Como no le gustaba lo aeróbico del swing americano, pero sí los pasos de la cumbia, se le ocurrió mezclarlos. Lo mismo hicieron quienes frecuentaban los salones donde llegaban grupos como Manantial, Los Diamantes y Brillantico, así como en las cantinas y las sodas que por ratos suplantaban las mesas con luces de baile.
Pero entre más combinaciones surgían de ese tal “swing tico”, peor reputación ganaban los bailarines. A Miranda, mejor conocido como “Pelusa”, lo tachaban de “pachuco” por bailar sin mayor reparo con las prostitutas. Le prohibían la entrada en algunos locales y en otros tenía que dar vueltas a escondidas.
“Los motivos eran esos, de que éramos una comunidad de vagos. Eramos muy señalados, muy discriminados, pero ahí seguimos”, recuerda Pelusa a sus 80 años, a quien incluso arrestaron por bailar.
Dichosamente, sus vecinos y amigos solían pagarle los ¢175 de fianza para que saliera de prisión, incluso cuando lo perseguían por la otrora ley de la vagancia. “Yo sufrí porque muchos salones me sacaban, pero seguimos como jóvenes que éramos e insistentes en lo que nos gustaba y nos hacía vivir”, rememora.
Una mezcla de intensidad y amor por el baile, explica, hacía que saliera de excursión por los salones.

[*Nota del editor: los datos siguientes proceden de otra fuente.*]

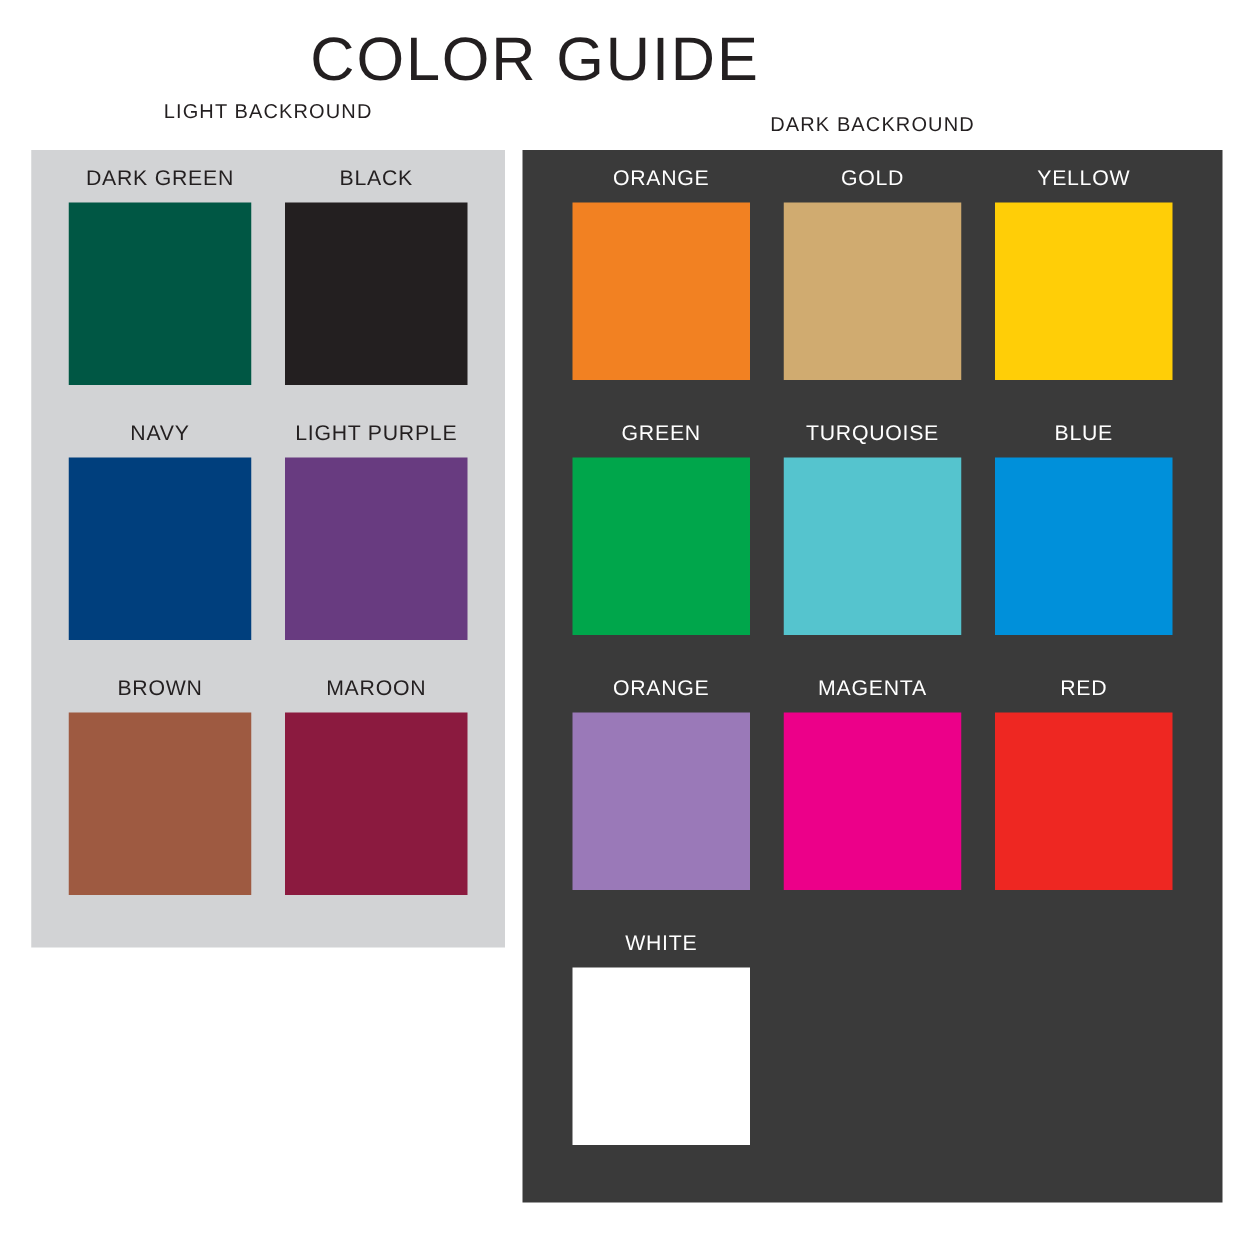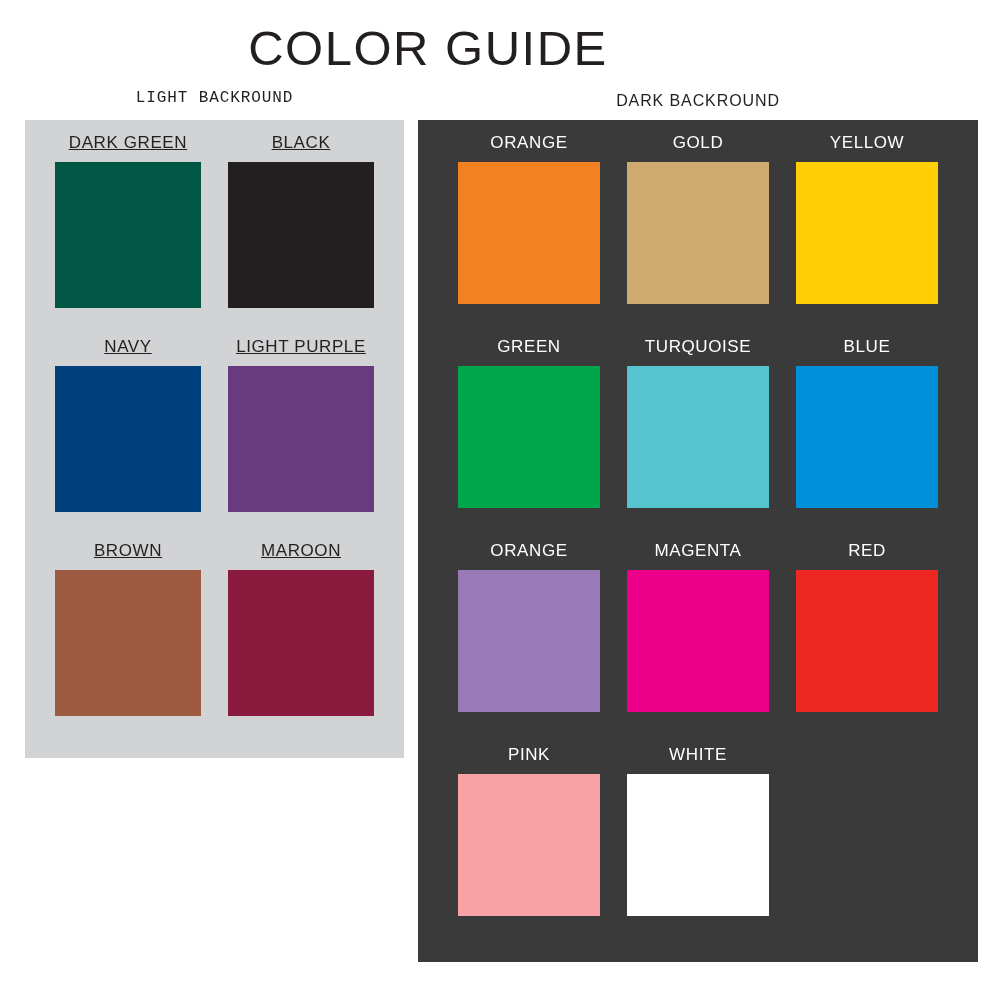"LIGHT BACKROUND" #heading-light { font-family: Liberation Mono, monospace -> none; top: 90px -> 82px }
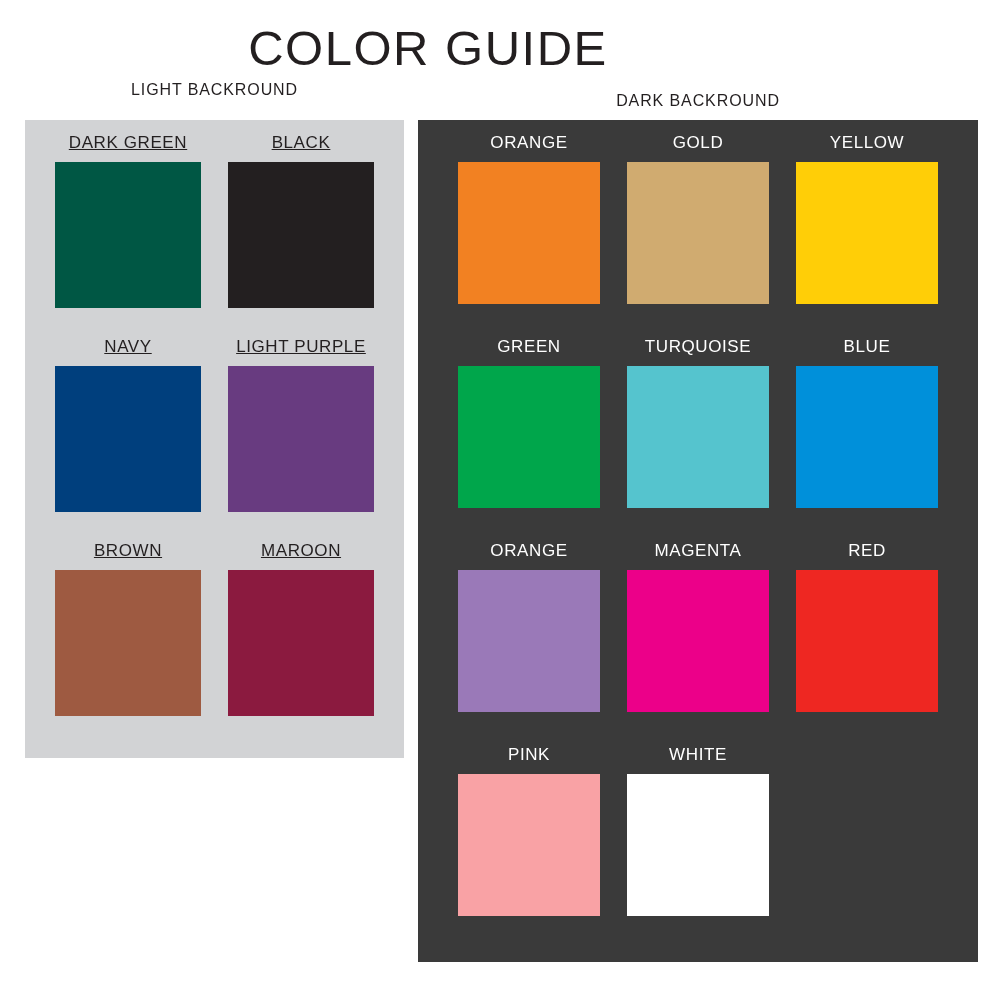"DARK GREEN" .grid-light .swatch-label { text-decoration: underline -> none }
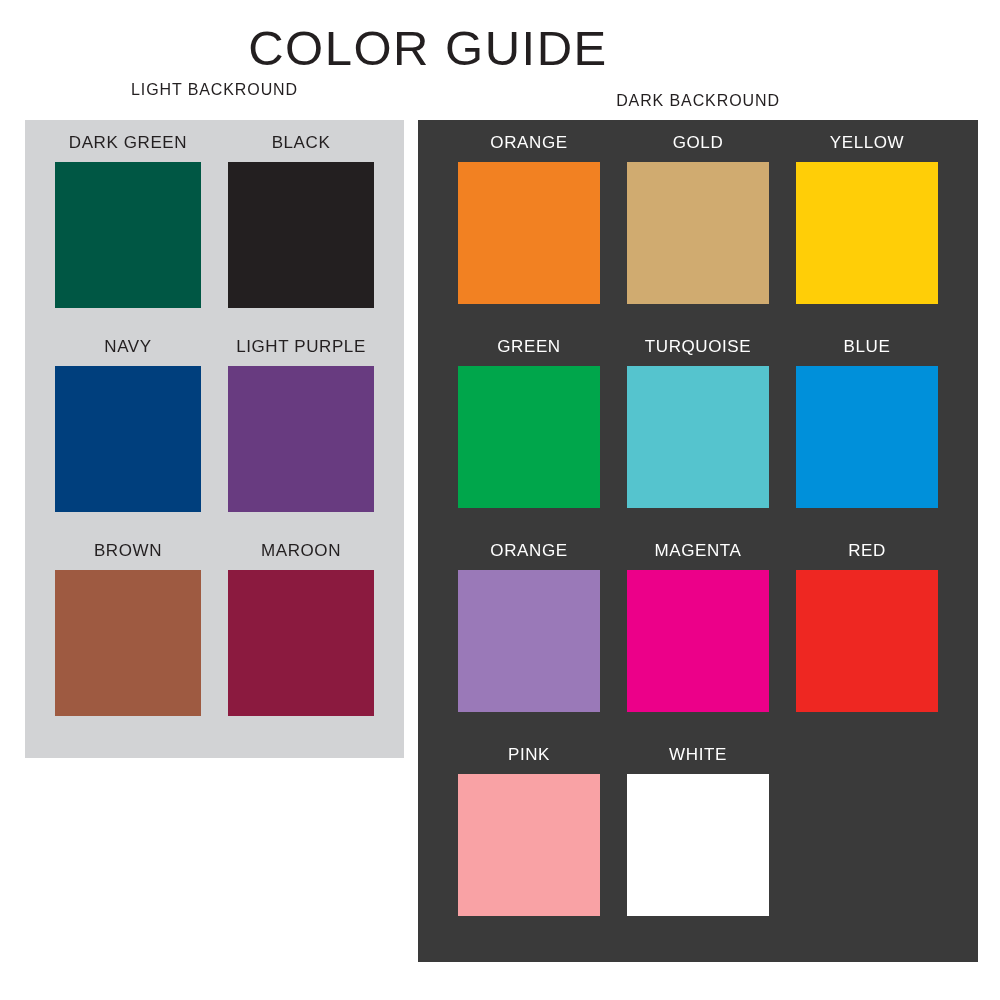"PINK" div.swatch-cell { html: <div> <div>PINK</div> <div></div> </div> -> none }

Dejaba su casa pasado el mediodía y llegaba a Pirro, en San Sebastián, para después irse a las 7 p. m. al Cañaveral y terminar a las 3 de la madrugada en el Rosemary de San José. Así, cada fin de semana.
“Uno se daba el lujo de amanecer en la calle. Mi cinturita era de 30 (...). No me pregunten si trabajaba o no, eso era otra época. Mis papás me ayudaban mucho y como éramos una comunidad, siempre nos invitábamos a la comidita, al casadito. Todo eso nunca nos faltó. Éramos una comunidad bastante grande”, menciona.
Cuando empezó a bailar todavía no tenía cédula de identidad, pero se las ingeniaba para entrar y por su agilidad era considerado un galán. “Me gustaba mucho con La China (su esposa fallecida) ser los primeros en estar en la pista. Terminaba la música y nos quedábamos ahí en medio salón, viniera lo que viniera”, cuenta.
‘Quiero que me recuerden’
Sin que el viento mueva su melena plateada elevada a la izquierda, Pelusa abre la puerta herrumbrada de su casa para que sus nietos entren y salgan. Ahora es un hombre hogareño, que dice extrañar la compañía de sus hermanos y amigos en el baile, ya que poco a poco han partido.
“Yo le enseñé a bailar a medio mundo haciendo el papel de mujer”, recuerda entre risas. “A muchos les daba vergüencilla, entonces mi señora hacia el papel de hombre; todo por amor al swing”.
No fue sencillo abrirse paso, pero cuando ganó popularidad por su talento, se iba los veranos a Puntarenas y los inviernos a Limón. Varios bailarines de la época lo consideran el “papá del swing criollo”, y cuando se le pregunta por su legado, él aprovecha para nombrar a Moraga, Marcos “Muerto”, Chino “Luna”, Mario “Hippie”, Giselle Solís, Cecilia Venegas y muchos más como los pioneros.
De los salones pasó a la tele, con programas como Piratas del ritmo y Fantástico, donde apareció con un traje blanco que mandó a hacer por ¢75. Y para engrandecer su legado, bailó Jugo de piña por cinco largos minutos.
Su último concurso lo ganó en el 2010 y desde entonces se ha mantenido al margen de la escena. Y aunque hace 15 días fue a bailar a un grupo, dice que no se compara con el ritmo que llevaba en su época dorada: “El asunto es que aquí estoy contando el cuento (...). No quiero fama, solo que me recuerden”.
En la calle lo saludan, le preguntan cuándo sale a bailar y sus ojos relucen al repasar su aporte a la danza “charrasqueada”.
Y a quienes siguen sus pasos en el swing criollo, les aconseja hacer lo que más le gustó: “bailar como les dé la gana”.